Die Kollektion soll wichtige Hinweise transportieren. Etwa: Welche Farbe hat meine Hose? Bei wie viel Grad kann ich sie waschen? Mit welchem Hemd kann ich sie tragen? Hierfür musste ich mir einen Code einfallen lassen.

Kleider, die man lesen kann

Und was haben Sie sich ausgedacht?
Ich habe die Kleider mit kleinen Perlen bestickt und alles Wichtige in Blindenschrift festgehalten. Bei den blinden Models kam das sehr gut an. Eines der Mädchen wollte die Kleider gar nicht mehr aus der Hand geben.

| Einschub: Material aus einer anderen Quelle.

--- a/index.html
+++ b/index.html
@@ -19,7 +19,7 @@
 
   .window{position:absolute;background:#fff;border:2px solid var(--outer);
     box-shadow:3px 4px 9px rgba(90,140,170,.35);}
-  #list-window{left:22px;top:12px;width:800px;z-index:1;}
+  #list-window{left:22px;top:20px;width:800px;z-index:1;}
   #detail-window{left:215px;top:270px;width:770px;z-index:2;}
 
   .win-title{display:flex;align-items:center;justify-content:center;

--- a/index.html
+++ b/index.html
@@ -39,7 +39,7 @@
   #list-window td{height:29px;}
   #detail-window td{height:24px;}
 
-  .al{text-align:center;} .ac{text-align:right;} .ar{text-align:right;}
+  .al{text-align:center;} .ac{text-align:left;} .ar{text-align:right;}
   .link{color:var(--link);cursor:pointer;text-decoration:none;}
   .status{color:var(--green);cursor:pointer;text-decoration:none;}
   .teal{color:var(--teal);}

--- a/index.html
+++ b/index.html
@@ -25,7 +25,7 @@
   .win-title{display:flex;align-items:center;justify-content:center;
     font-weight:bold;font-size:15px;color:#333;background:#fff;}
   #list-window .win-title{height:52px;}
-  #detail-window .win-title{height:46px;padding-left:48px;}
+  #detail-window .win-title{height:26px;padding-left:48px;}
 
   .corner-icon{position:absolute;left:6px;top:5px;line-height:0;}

Sie nahm eines nach dem anderen und las immer weiter. Meine Kleidung soll den Menschen helfen, ein Stück selbstständiger zu werden.

Was hat denn die Farbe des Kleides mit meiner Selbstständigkeit zu tun?
Enorm viel! Während meiner Arbeit habe ich eine Frau kennengelernt, die ihre Wäsche immer nur kalt gewaschen hat. Beim Sortieren konnte sie die Farben ja nicht sehen. Und, ob ein Kleid rot oder weiß ist, lässt sich nicht ertasten. Eine andere Frau war sich jeden Morgen unsicher, ob sie sich auch richtig angezogen hat, oder nicht vielleicht doch wie ein Clown auf die Straße geht.

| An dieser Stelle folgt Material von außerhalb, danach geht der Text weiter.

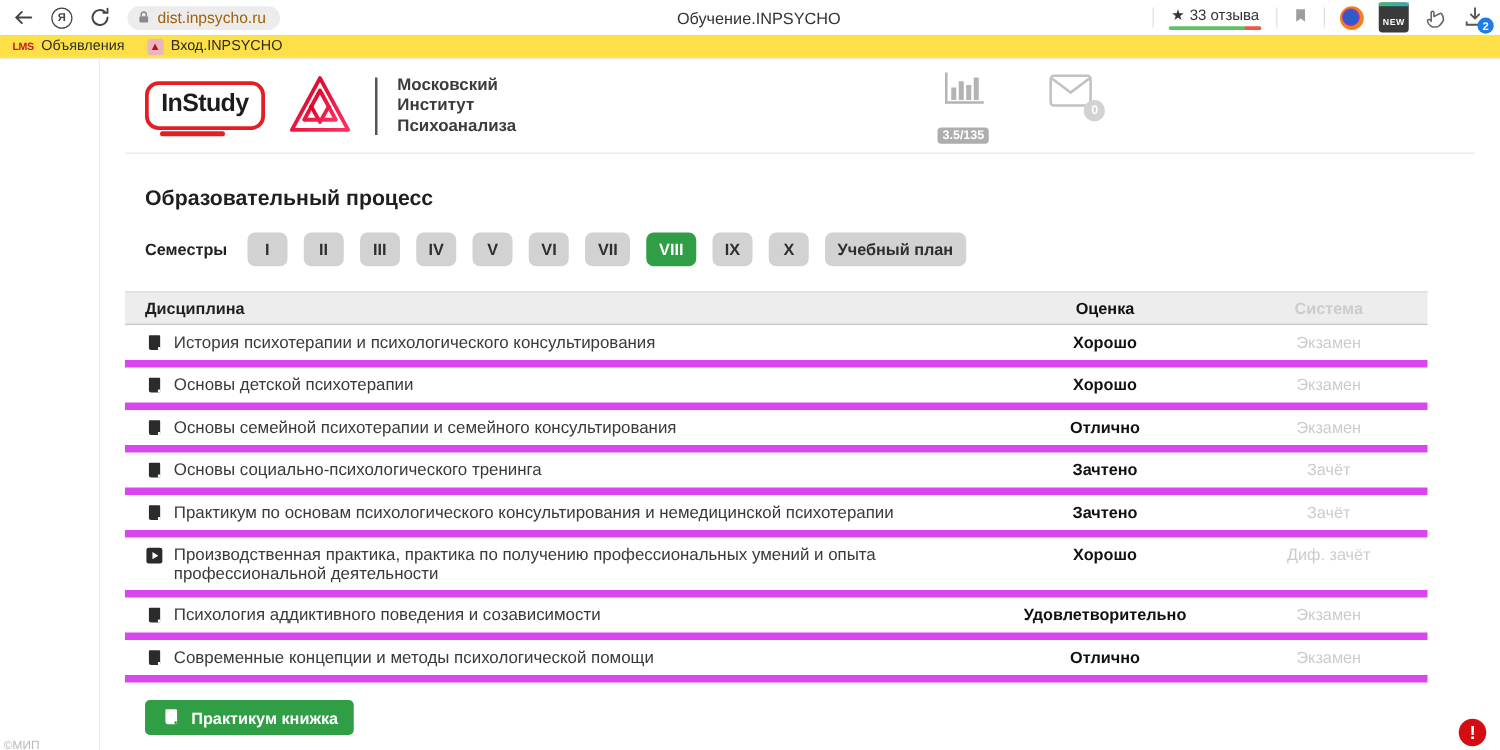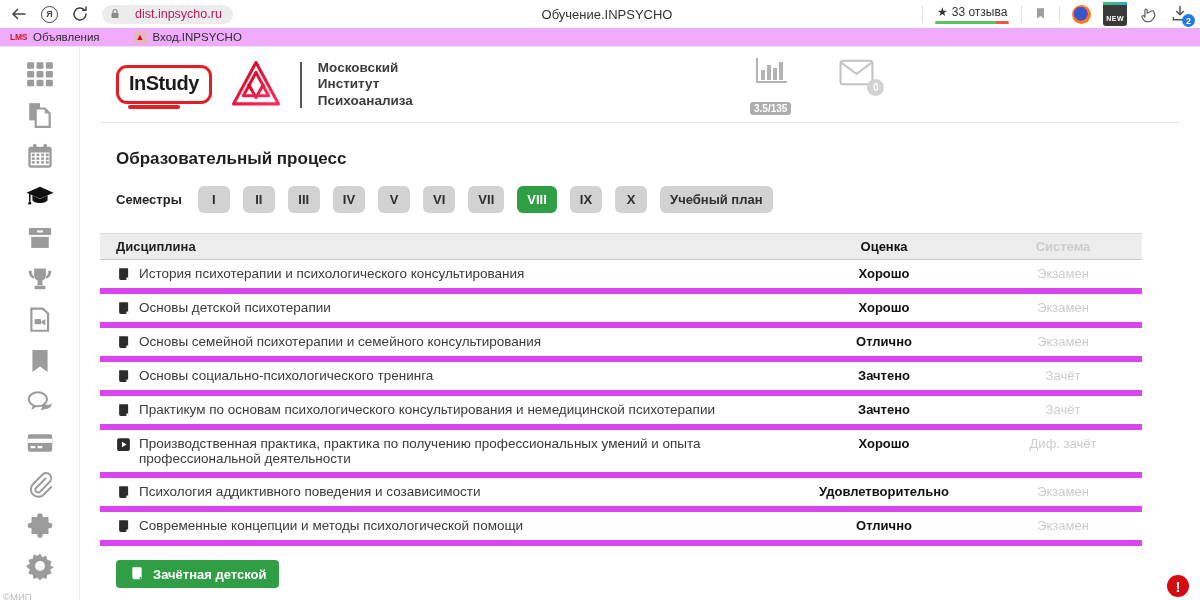--- a/index.html
+++ b/index.html
@@ -13,7 +13,7 @@
   .ya-circle { width:17px; height:17px; border:1.7px solid #444; border-radius:50%;
     display:flex; align-items:center; justify-content:center; font-size:9px; font-weight:700; color:#444; }
   .url-pill { background:#ececec; border-radius:10px; height:19px; display:flex; align-items:center;
-    gap:14px; padding:0 11px 0 7px; font-size:12.5px; color:#be185d; }
+    gap:5px; padding:0 11px 0 7px; font-size:12.5px; color:#a16207; }
   .url-pill svg { width:12px; height:12px; }
   .tab-title { position:absolute; left:14px; right:0; text-align:center; font-size:13px; color:#333; pointer-events:none; }
   .top-right { margin-left:auto; display:flex; align-items:center; gap:12px; z-index:2; }

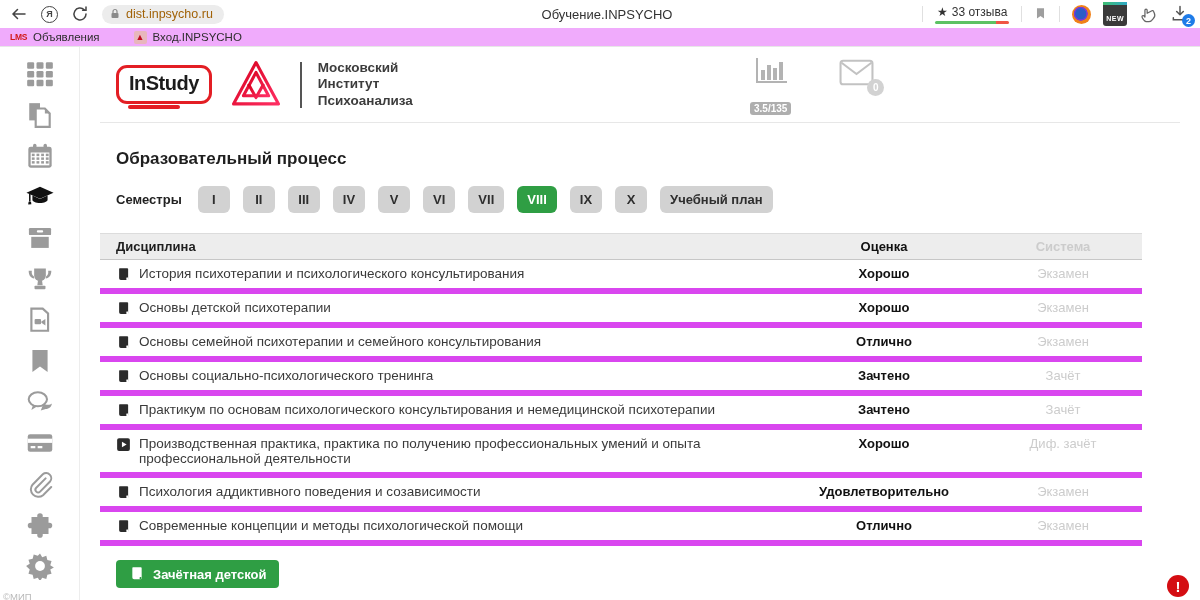--- a/index.html
+++ b/index.html
@@ -34,8 +34,8 @@
   .dl-badge { position:absolute; right:-5px; bottom:-3px; width:13px; height:13px; border-radius:50%;
     background:#1e7be8; color:#fff; font-size:9px; font-weight:700; display:flex; align-items:center; justify-content:center; }
 
-  .bookmarksbar { height:19px; display:flex; align-items:center; padding:0 10px; gap:18px;
-    border-bottom:1px solid #e7e7e7; background:#f0abfc; }
+  .bookmarksbar { height:19px; display:flex; align-items:center; padding:0 10px; gap:2px;
+    border-bottom:1px solid #e7e7e7; background:#fde047; }
   .bm-item { display:flex; align-items:center; gap:6px; font-size:11.5px; color:#2d2d2d; cursor:pointer; }
   .bm-item + .bm-item { margin-left:16px; }
   .fav-lms { color:#d01a1a; font-weight:800; font-size:8.5px; letter-spacing:-.3px; }

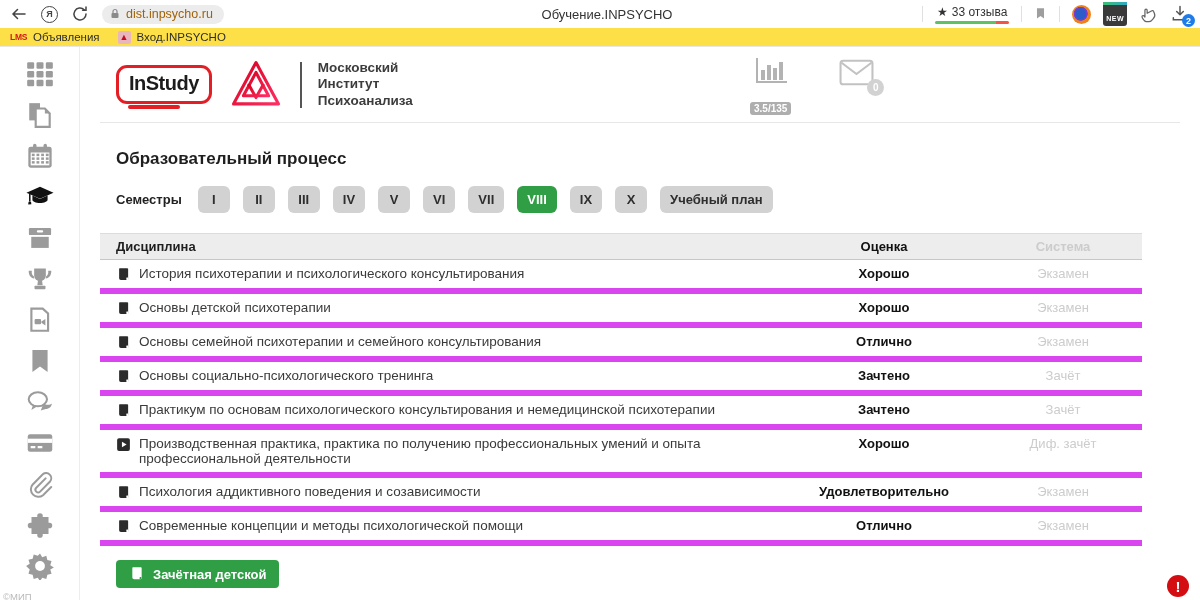--- a/index.html
+++ b/index.html
@@ -427,7 +427,7 @@
           <path d="M6 2h11.5c.8 0 1.5.7 1.5 1.5v15c0 .8-.6 1.4-1.4 1.5H7.6A2.6 2.6 0 0 1 5 17.4V3c0-.6.4-1 1-1z"></path>
           <path d="M16.2 20c-.5-1.2-.5-2.3 0-3.5h2.3V20z" fill="#2f9e44"></path>
         </svg>
-      <span>Зачётная детской</span>
+      <span>Практикум книжка</span>
     </button>
 
     <div class="alert-dot">!</div>

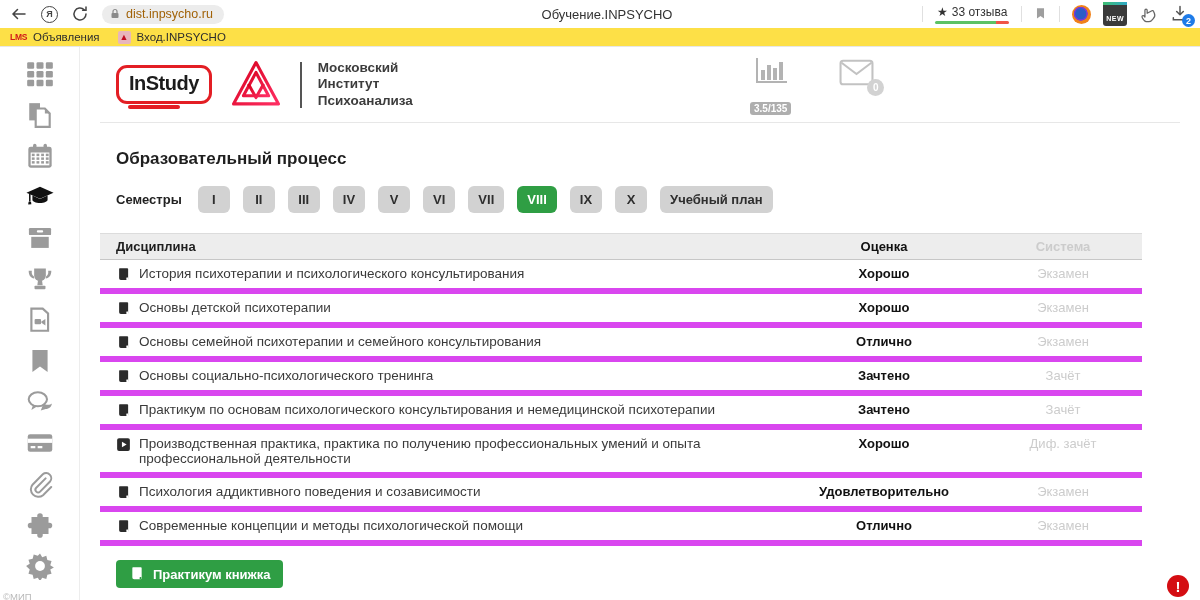--- a/index.html
+++ b/index.html
@@ -45,7 +45,7 @@
   
   .app { display:flex; height:553px; }
   .sidebar { width:80px; flex:0 0 80px; border-right:1px solid #ededed; position:relative;
-    display:flex; flex-direction:column; align-items:center; padding-top:13px; gap:13px; }
+    display:flex; flex-direction:row; align-items:center; padding-top:13px; gap:13px; }
   .sb-item { width:28px; height:28px; color:#9b9b9b; cursor:pointer; }
   .sb-item.active { color:#111; }
   .sb-item svg { width:100%; height:100%; }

In letzter Zeit wird immer wieder über “inklusive Mode” gesprochen. Was halten Sie von dem Begriff?
Sie meinen eine Mode, die für jeden tragbar ist?

Genau.
Das halte ich für eine Illusion. Ein T-Shirt wird niemals jedem passen. Und das muss es auch nicht. Viel wichtiger ist es anzuerkennen, dass Menschen unterschiedliche Bedürfnisse haben. Egal ob mit oder ohne Behinderung. Inklusion bedeutet, sich auf diese Bedürfnisse einzulassen. Das hat auch mit Respekt zu tun.

Können Sie ein Bespiel nennen?
Anders als einige Rollstuhlfahrer brauche ich beispielsweise keine Hose mit nach vorne abgesenktem Bund. Trotzdem ist es wichtig, dass es sie gibt. So zeigt man den Menschen, dass man ihre Bedürfnisse wahrnimmt. Als eines der blinden Models ihr Kleid anzog, lächelte sie nicht nur, weil sie auf dem Stoff lesen konnte. Wichtig war auch das Gefühl: Hier geht es um mich, hier macht sich jemand um mich Gedanken.

Wenn bei der russischen Fashion Week Mode für Menschen mit Behinderung gezeigt wird, ist das doch ein gutes Zeichen.
Natürlich ist das ein Fortschritt. Allerdings muss man bedenken, dass die Gruppe von Bezgraniz das auch nicht alleine bewerkstelligen konnte, sondern von Mercedes-Benz unterstützt wurde. Trotzdem sind wir auf einem guten Weg.

Auch Übergewichtige und Schwangere wurden lange von der Modeindustrie ignoriert. Heute gibt es in jedem H&M-Geschäft eine Abteilung für XXL- und Umstandsmode. Glauben Sie, dass es das bald auch für Menschen mit Behinderung geben wird?
Bei der Kleidung für Rollstuhlfahrer könnte ich mir das gut vorstellen. Immerhin gibt es allein in Deutschland mehr als 1,5 Millionen Menschen, die im Rollstuhl sitzen – das ist ein großes Klientel. Zur Anzahl blinder Menschen gibt es hingegen nicht einmal eine Statistik. Sie bilden eine Nische, an die bisher kaum jemand gedacht hat. Umso wichtiger ist es, sich mit ihnen zu beschäftigen.